EDUCATIONAL POLICY
COMMITTEE
Rules for Delinking Credit Hours from Contact Hours
From the EPC 1993-94 Mid Year Report, approved at the February 1994 Faculty
meeting:
The basic rationale for permitting 4-credit courses with fewer than 4 class
hours is that the instructor-student interaction outside the traditional classroom
structures can be educationally valuable. However, departures from such structures
must have clear justification. An acceptable course proposal for 4-credits with
fewer than 4 contact hours must show:
- that instructor-student interaction outside the classroom will be an integral
part of the proposed course and have sufficient educational value to substitute
for class time; or
- that the special nature of the skills to be taught in the proposed course
is such that students will clearly benefit from augmenting traditional class
time with alternative instructor-student interaction.
Normally, merely adding more reading or term papers will not meet this standard.
On the other hand, EPC has and will continue to grant requests for the addition
of a fourth credit-hour to a course that meets for only three traditional class
hours a week where one of the following two conditions is met:
- Four credit courses with fewer than four lecture hours will normally be
approved when there are significant additional projects over and above those
assignments generally used in a 3-credit version of the course. Course proposals
should contain draft syllabuses with the number and types of projects students
will undertake and the way these will be evaluated. Faculty should generally
expect to confer formally with individual students several times as needed
over the course of the semester to assess their progress.
- Four credit courses with fewer than four lecture hours will normally be
approved when there is a requirement for the entire class outside class lectures:
for example, required labs, service projects, or attendance at fora (including,
for instance, film showings or music performances). Such requirements must
be in addition to standard requirements for a 3-credit hour course, and generally
students will be expected to submit written reports of the lab, fora, etc.
for evaluation by the instructor. Generally, the outside time required of
students must equal at least 2 hours per week in addition to the outside time
normally required in a 3-credit version of the course.

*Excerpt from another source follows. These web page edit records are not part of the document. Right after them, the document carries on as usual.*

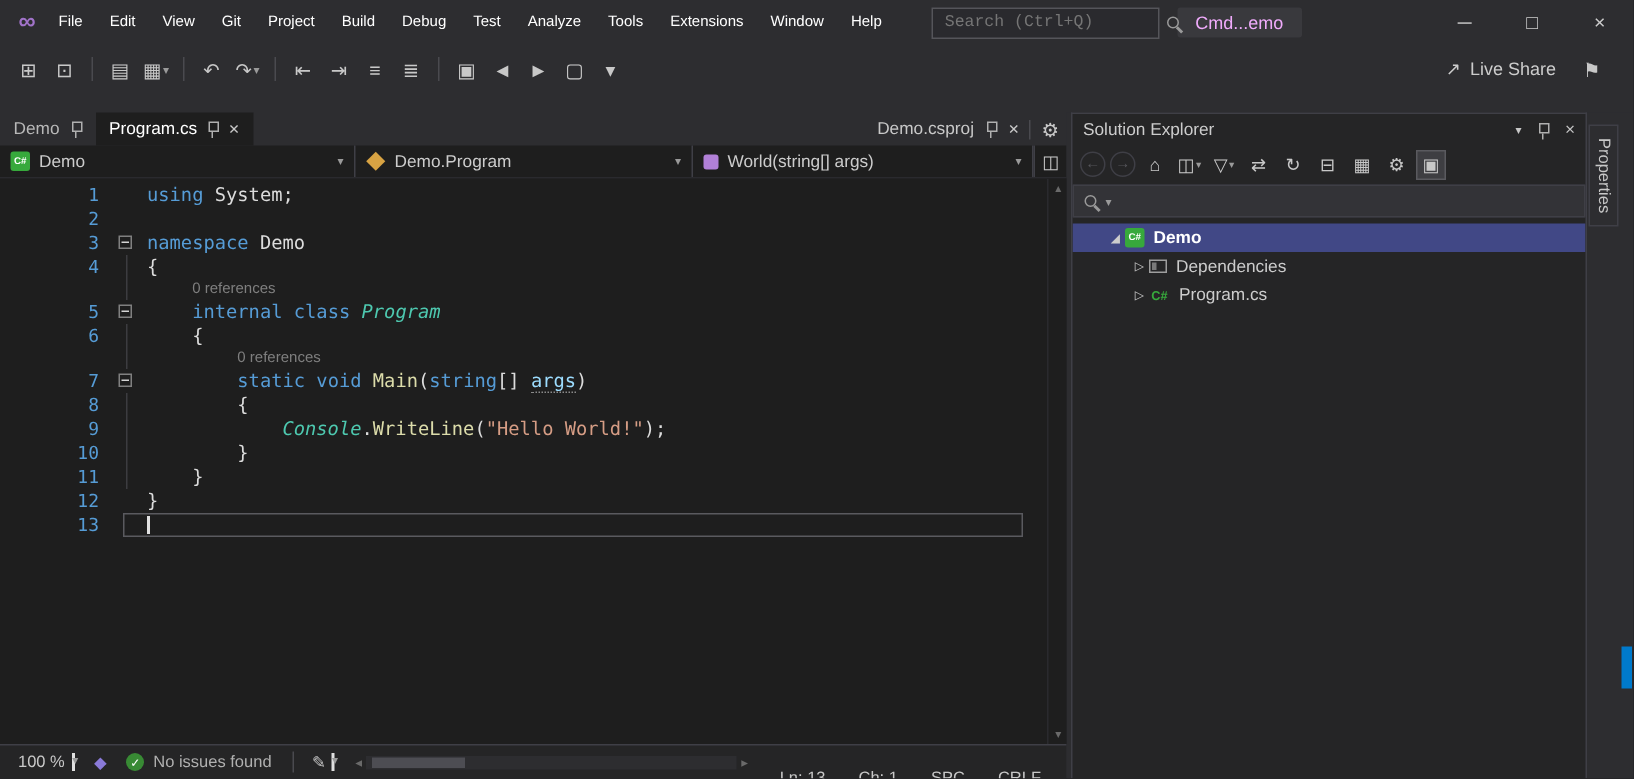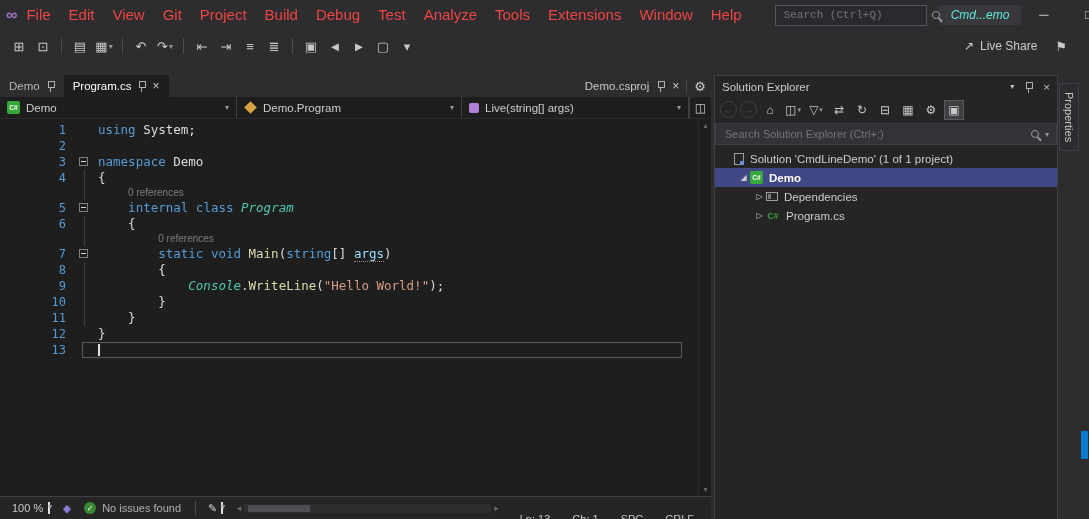--- a/index.html
+++ b/index.html
@@ -10,7 +10,7 @@
   .titlebar { height:30px; display:flex; align-items:center; padding-left:6px; background:#2d2d30; }
   .logo { width:24px; text-align:center; font-size:16px; font-weight:bold; color:var(--c-logo_purple,#a173c9); }
   .menu-bar { display:flex; height:100%; align-items:center; }
-  .menu-item { padding:0 9px; font-size:15px; line-height:30px; color:#ef4444; cursor:default; }
+  .menu-item { padding:0 9px; font-size:10px; line-height:30px; color:#ffffff; cursor:default; }
   .title-search { margin-left:24px; width:152px; height:21px; background:#2a2a2e; border:1px solid #55555a; display:flex; align-items:center; padding:0 6px; }
   .title-search input { flex:1; background:transparent; border:none; outline:none; color:#dddddd; font-size:11px; font-family:Liberation Mono, monospace; }
   .mag { width:8px; height:8px; border:1.5px solid #9a9a9a; border-radius:50%; position:relative; flex:none; }

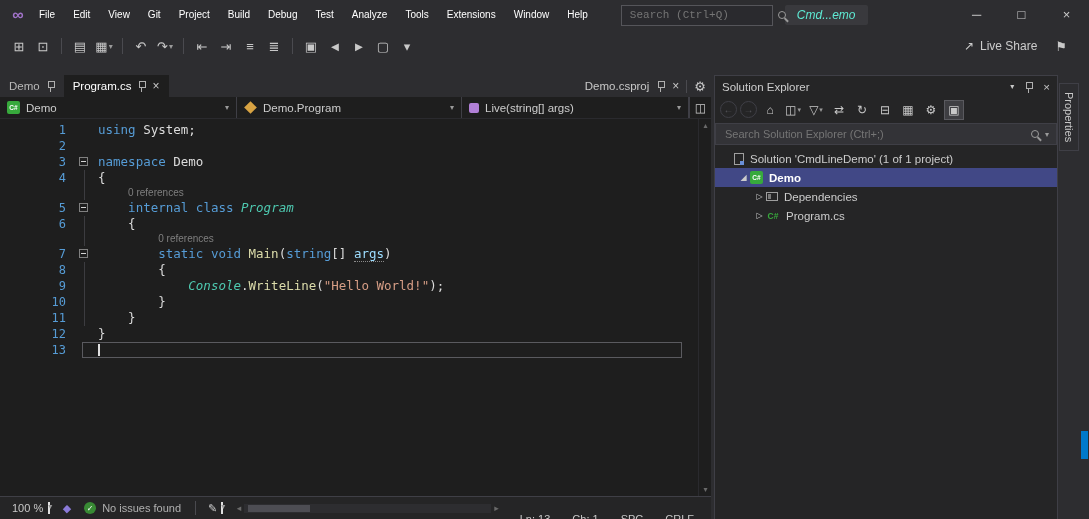--- a/index.html
+++ b/index.html
@@ -15,7 +15,7 @@
   .title-search input { flex:1; background:transparent; border:none; outline:none; color:#dddddd; font-size:11px; font-family:Liberation Mono, monospace; }
   .mag { width:8px; height:8px; border:1.5px solid #9a9a9a; border-radius:50%; position:relative; flex:none; }
   .mag::after { content:""; position:absolute; width:5px; height:1.5px; background:#9a9a9a; transform:rotate(45deg); right:-4px; bottom:-2px; }
-  .win-title { margin-left:12px; font-size:12px; color:#5eead4; background:#39393d; padding:3px 12px; border-radius:2px;font-style:italic; }
+  .win-title { margin-left:12px; font-size:12px; color:#f0abfc; background:#39393d; padding:3px 12px; border-radius:2px; }
   .win-controls { margin-left:auto; display:flex; height:100%; }
   .win-controls > div { width:45px; text-align:center; line-height:30px; font-size:13px; color:#cccccc; }
 

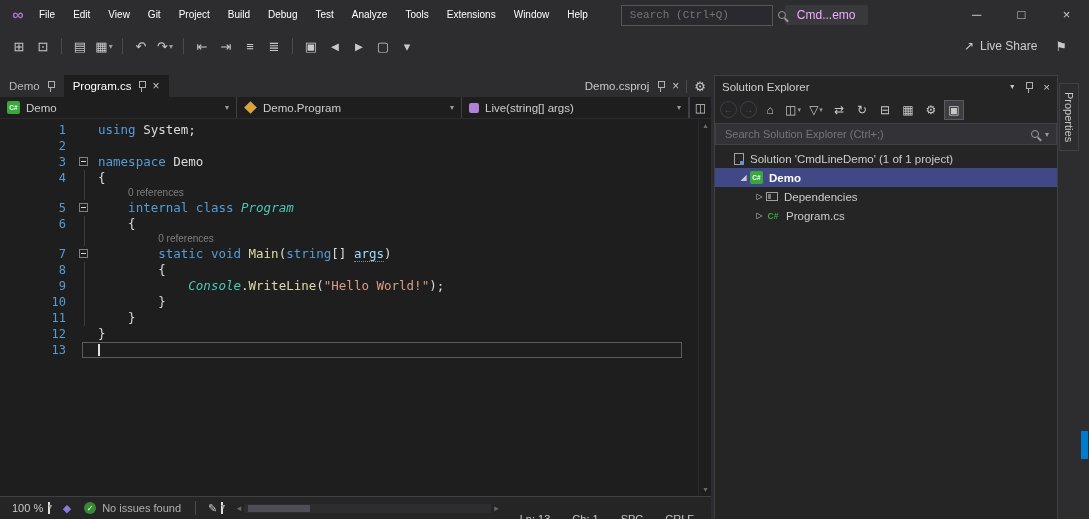--- a/index.html
+++ b/index.html
@@ -261,7 +261,7 @@
         </div>
         <div class="nav-combo" style="width:227px">
           <span class="icon-method"></span>
-          <span>Live(string[] args)</span>
+          <span>World(string[] args)</span>
           <span class="nav-caret">▾</span>
         </div>
         <div class="nav-split">◫</div>

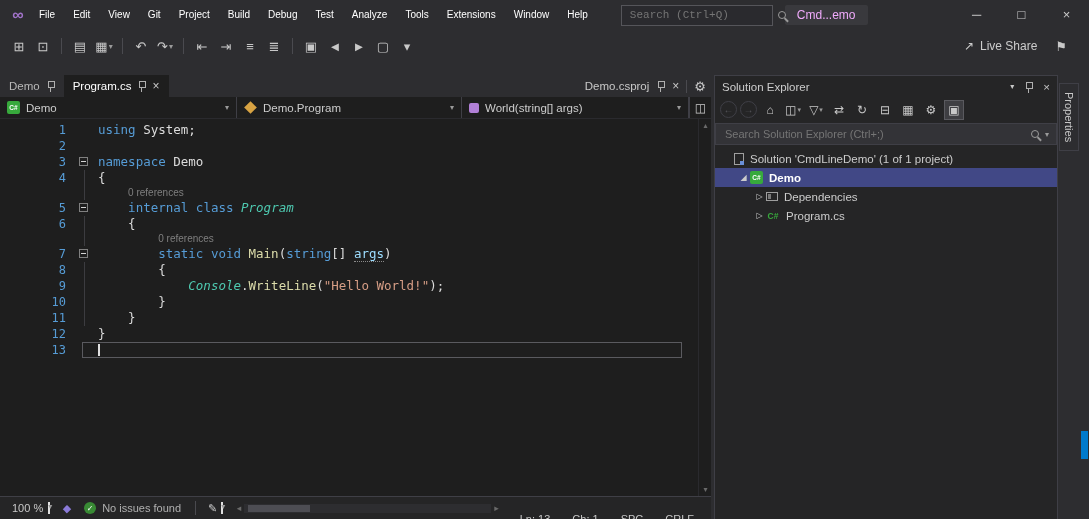--- a/index.html
+++ b/index.html
@@ -435,7 +435,6 @@
           </div>
         </div>
       <div class="se-search">
-        <input placeholder="Search Solution Explorer (Ctrl+;)" style="">
         <span class="mag"></span>
         <span class="chev">▾</span>
       </div>

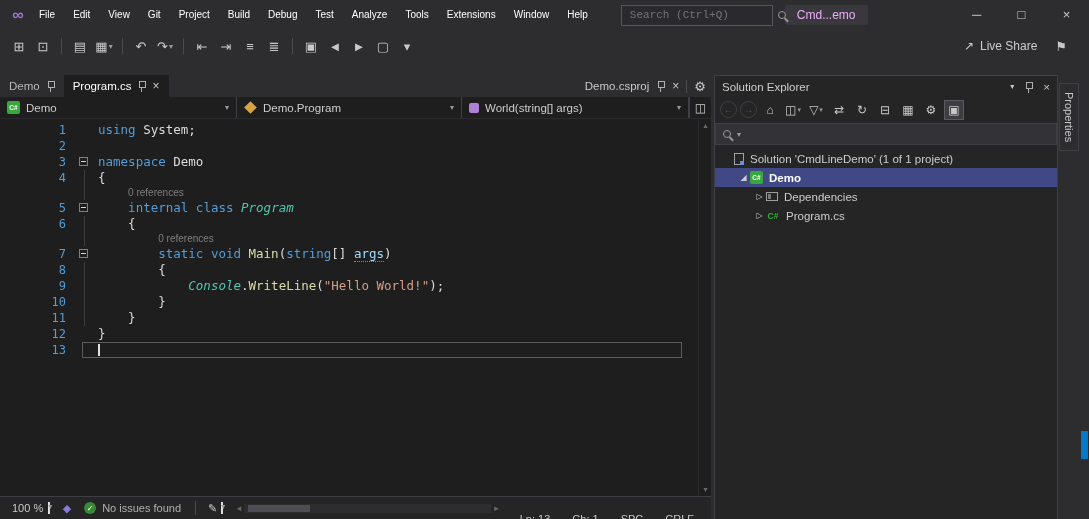--- a/index.html
+++ b/index.html
@@ -439,11 +439,6 @@
         <span class="chev">▾</span>
       </div>
       <div class="tree">
-          <div class="tree-row" style="padding-left: 6px;">
-            <span class="expander"></span>
-            <span class="ticon icon-solution"></span>
-            <span class="tree-label">Solution 'CmdLineDemo' (1 of 1 project)</span>
-          </div>
           <div class="tree-row selected" style="padding-left: 22px;">
             <span class="expander">◢</span>
             <span class="ticon icon-csproj">C#</span>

As these criteria indicate, the burden of proving the pedagogical efficacy of
the "extra hour" falls on the instructor. While department chairs
may submit packages of course proposals which include proposals for 4-credit courses
with fewer than 4 contact hours, EPC will decide on the appropriate number of
contact hours on a case by case basis. Department chairs interested in
submitting such course proposals should make sure that instructors submit a completed
syllabus with the course approval request.